All three techniques, including SSRPSA, SSRFAS and c-SSRFAS, are utilized to derive surface-to-borehole spectral ratios in this study. SSRPSA at each horizontal component is computed as the ratio of 5% damped pseudo-spectral acceleration of the waveform recorded at the ground surface to that recorded at the borehole. The geometrical mean of the SSRPSA in each horizontal direction is used and then averaged over different events (≥ 3) recorded at the site. SSRFAS and c-SSRFAS are obtained in a similar manner to SSRPSA. One difference lies in that SSRFAS is calculated as the ratio of FAS between surface and borehole recordings, while c-SSRFAS is derived as the ratio of the cross-power density spectrum between the surface and downhole recordings to the power density spectrum of surface recording using Welch’s method (Welch 1967). The other difference is that, for SSRFAS and c-SSRFAS, we take an extra step—smoothing before deriving the spectral ratio. Konno and Ohmachi (Konno and Ohmachi 1998) smoothing is utilized with a bandwidth coefficient b = 20.
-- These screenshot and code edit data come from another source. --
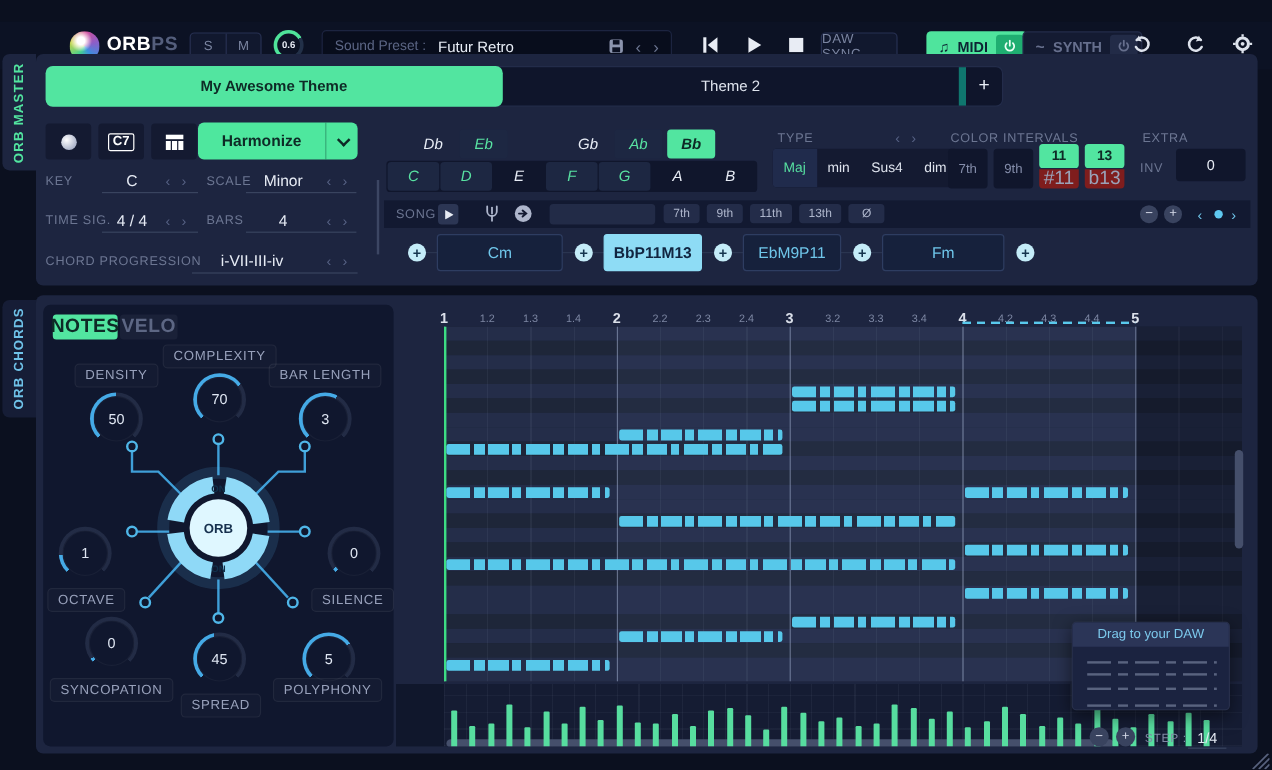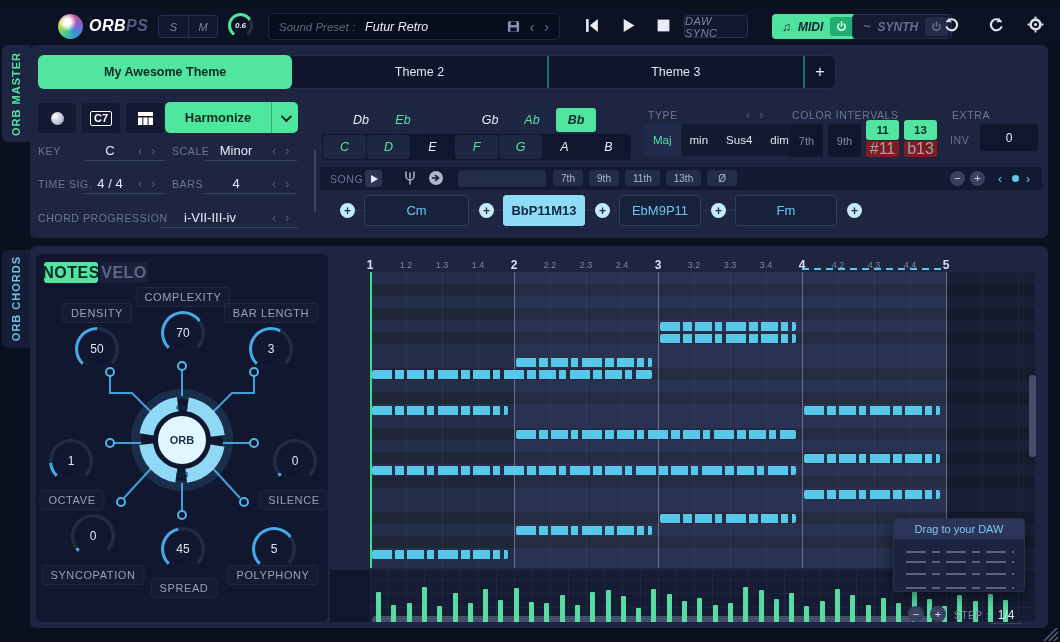--- a/index.html
+++ b/index.html
@@ -3,21 +3,21 @@
 <meta charset="utf-8">
 <style>
   * { margin:0; padding:0; box-sizing:border-box; }
   html,body { background:#05080f; }
   body { font-family:"Liberation Sans", sans-serif; }
   #app { position:relative; width:1060px; height:642px; background:#0b101f; overflow:hidden;
          -webkit-user-select:none; user-select:none; }
   .abs { position:absolute; }
 
   
-  #topbar { left:0; top:6px; width:1060px; height:40px; background:#0c1224;font-style:italic; }
+  #topbar { left:0; top:18px; width:1060px; height:40px; background:#0c1224; }
   .brand-bold { color:#ffffff; font-weight:bold; font-size:16px; letter-spacing:.5px; }
   .brand-light { color:#545e7c; font-weight:bold; font-size:16px; letter-spacing:.5px; }
   #orb-logo { width:25px; height:25px; border-radius:50%;
     background: radial-gradient(circle at 38% 32%, #ffffff 0 14%, rgba(255,255,255,0) 40%),
                 conic-gradient(#d64d96,#8a5fc9,#3a8fe0,#45cf8e,#c9d44a,#d64d96); }
   .sm-group { display:flex; border:1px solid #273052; background:#11182e; border-radius:4px; height:23px; }
   .sm-cell { width:29px; display:flex; align-items:center; justify-content:center; color:#7b85a1; font-size:11px; }
   .sm-cell + .sm-cell { border-left:1px solid #273052; }
   .mini-knob { width:25px; height:25px; border-radius:50%; position:relative;
     background:conic-gradient(from 215deg, #4fe39a 0 var(--deg,203deg), #223048 var(--deg,203deg) 290deg, transparent 290deg); }
@@ -46,21 +46,21 @@
   #tab-master { background:#1d2540; } #tab-master span { color:#52e5a0; }
   #tab-chords { background:#161d36; } #tab-chords span { color:#6fc2e8; }
 
   
   .panel { background:#1d2540; border-radius:6px; }
   #orb-left-panel { background:#10172e; border-radius:6px; }
 
   
   #theme-bar { display:flex; align-items:stretch; background:#0f152b; border:1px solid #232c4a; border-radius:6px; }
   .theme-tab { flex:1; display:flex; align-items:center; justify-content:center; color:#dfe4ee; font-size:12.5px;
-    border-right:2px solid #0f766e; }
+    border-right:6px solid #0f766e; }
   .theme-tab.active { background:#52e5a0; color:#0e2a26; font-weight:bold; border-radius:6px; border-right:none; margin:-1px 0 -1px -1px; }
   .theme-add { width:30px; display:flex; align-items:center; justify-content:center; color:#e9eef7; font-size:16px; }
 
   
   .lbl { color:#6c7692; font-size:10.5px; letter-spacing:.6px; }
   .val { color:#e7ecf5; font-size:13px; }
   .uline { height:1px; background:#39445f; }
   .arrows { color:#566184; font-size:12px; letter-spacing:3px; }
 
   .tool-btn { width:38px; height:30px; background:#141a31; border-radius:3px; display:flex; align-items:center; justify-content:center; }
@@ -243,21 +243,20 @@
   </div>
   <div class="abs side-tab" id="tab-chords" style="left:2px; top:250px; height:98px;">
     <span>ORB CHORDS</span>
   </div>
 
   <div class="abs panel" style="left:30px; top:45px; width:1018px; height:193px;"></div>
 
   <div class="abs" id="theme-bar" style="left:38px; top:55px; width:798px; height:34px;">
       <div class="theme-tab active">My Awesome Theme</div>
       <div class="theme-tab">Theme 2</div>
-      <div class="theme-tab">Theme 3</div>
       <div class="theme-add">+</div>
     </div>
 
   <div class="abs tool-btn" style="left:38px; top:103px;">
     <span style="width:13px;height:13px;border-radius:50%;background:radial-gradient(circle at 35% 35%, #fff, #aeb6cc 70%);display:block;"></span>
   </div>
   <div class="abs tool-btn" style="left:82px; top:103px;">
     <span style="color:#fff;font-size:11px;font-weight:bold;border:1.5px solid #fff;border-radius:2px;padding:0 3px;line-height:13px;">C7</span>
   </div>
   <div class="abs tool-btn" style="left:126px; top:103px;">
3.4 Comparison of SSRPSA, SSRFAS, and c-SSRFAS

Values of SSRFAS are compared with those of SSRPSA and c-SSRFAS at T = 0.2 and 2.0 s in Fig. 5. SSRFASs, SSRPSAs and c-SSRFASs at different spectral periods are given in Online Resource 1. It is worth noting that, in Fig. 5, amplifications at T = 2.0 s are much less notable than at T = 0.2 s. This is because that most selected KiK-net sites do not have very thick sediments. There are only 20 (or 10%) sites with Z0.8 more than 100 m (Fig. 3) and also a few sites with T0 above 1.0 s (Fig. 4). Thus, at these investigated KiK-net stations, site effects are not significant at relatively long periods (> ~ 1.0 s).

Fig. 5
figure 5

Comparison between SSRPSA, SSRFAS and c-SSRFAS at 0.2 (first column) and 2.0 s (second column)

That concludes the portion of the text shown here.